U.S. consumer prices climbed 4.2% year-over-year in May, matching Wall Street estimates and marking the fastest annual pace in three years, according to Consumer Price Index data released Wednesday by the Bureau of Labor Statistics. The headline figure rose from 3.8% in April, with monthly CPI increasing 0.5% after a 0.6% gain the prior month. Bitcoin ($BTC) dipped below $61,000 ahead of the release before recovering, trading at $61,783 at the time of writing and later changing hands near $62,000, roughly 0.3% higher over 24 hours per CoinGecko, though still down 1.32% over the same window. Ethereum ($ETH), XRP, and Solana ($SOL) also ticked higher to $1,650, $1.12, and $65, respectively, resuming a rebound from Friday's selloff.

Energy drove the bulk of the increase, with the energy index rising 3.9% in May and accounting for more than 60% of the overall CPI climb. Gasoline prices rose 7.0% on the month and are now up 40.5% over the past 12 months, averaging $4.15 per gallon according to AAA, compared with $2.98 when the U.S. and Israel first struck Iran on February 28. Core CPI, which strips out food and energy, rose 0.2% monthly and 2.9% annually, below the 0.3% monthly reading economists had forecast. Shelter inflation rose 0.3% on the month and 3.4% over the year, while real wages fell 0.1%, a second straight monthly decline.

President Donald Trump embraced the data when asked by reporters, saying "The numbers were great…I love the inflation" and predicting oil would "come down like a rock" once the war ends. His comments come one week before the Federal Reserve's June policy meeting under new Chair Kevin Warsh, whose predecessor Jerome Powell resisted repeated Trump pressure to lower borrowing costs. The central bank has held its benchmark interest rate steady at a target range of 3.5% to 3.75% throughout 2026, and CME FedWatch shows a 98.4% probability the Fed holds again next week, while markets now price more than 70% odds of a rate hike by year-end.

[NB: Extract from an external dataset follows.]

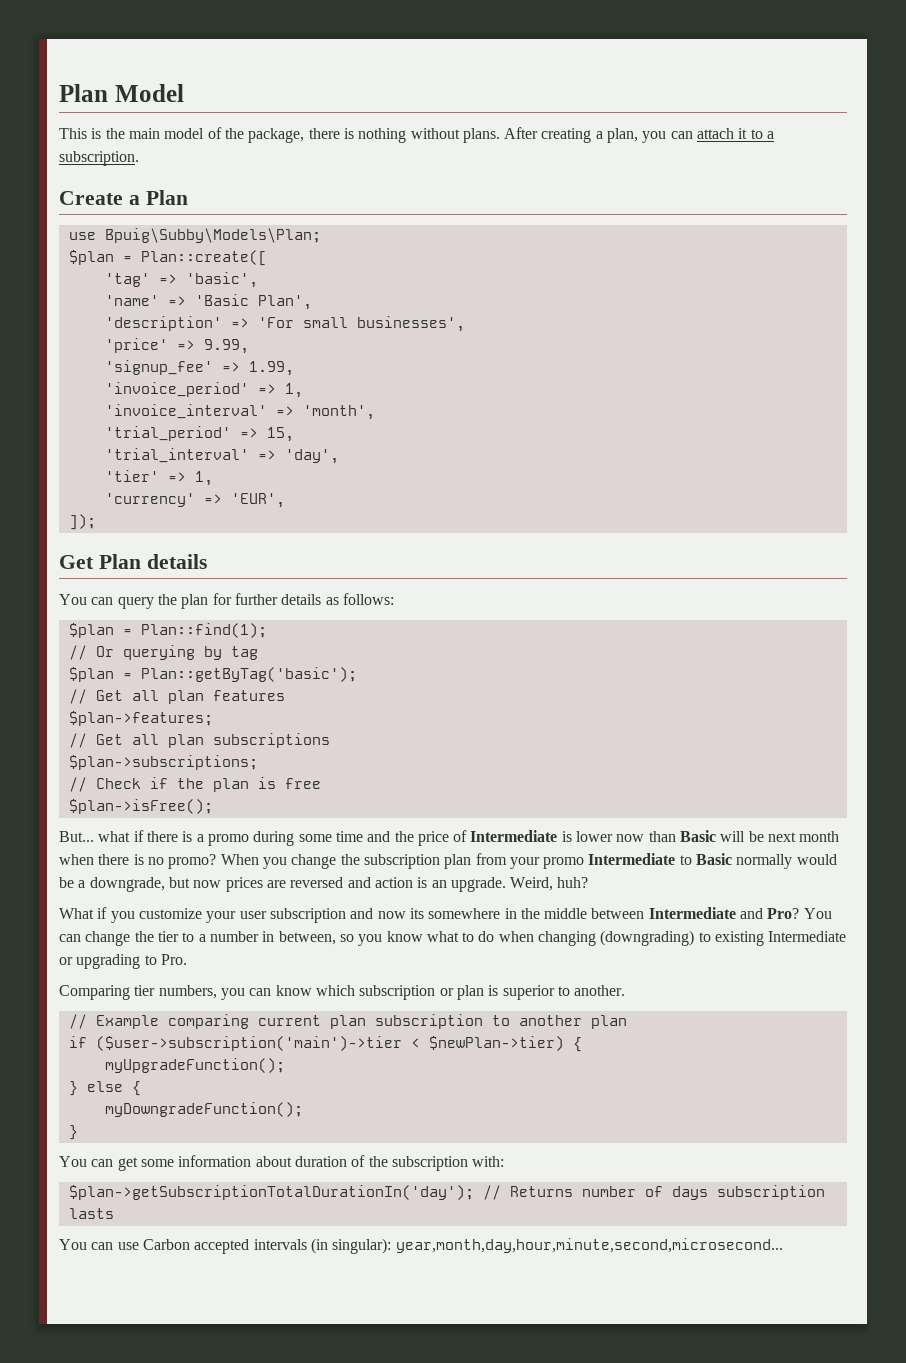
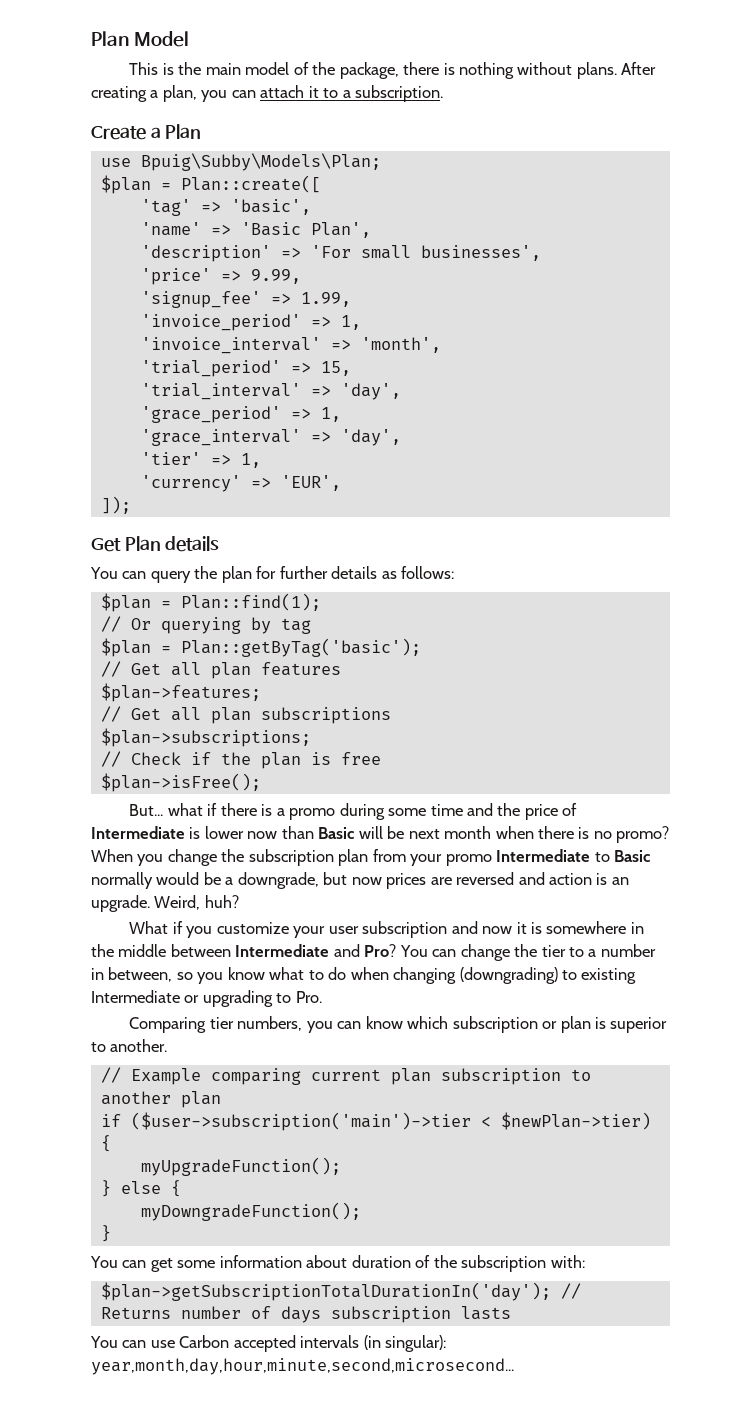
+ 'grace_period' => 1,
+ 'grace_interval' => 'day',
- What if you customize your user subscription and now its somewhere in the middle between Intermediate and Pro?
+ What if you customize your user subscription and now it is somewhere in the middle between Intermediate and Pro?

Market reaction to the in-line print was muted rather than euphoric. "For Bitcoin, an in-line print is unlikely to be a clean catalyst," Iggy Ioppe, chief investment officer at trading infrastructure platform Theo, told Decrypt. "It keeps liquidity expectations capped and risk assets trading more on positioning than on a fresh dovish impulse." Separately, Nasdaq-listed Fold Holdings announced Wednesday it had eliminated all of its secured debt and freed up $25 million in fresh capital by selling roughly $45 million worth of Bitcoin at an average price of about $71,000 per coin, sending its share price more than doubling after the opening bell.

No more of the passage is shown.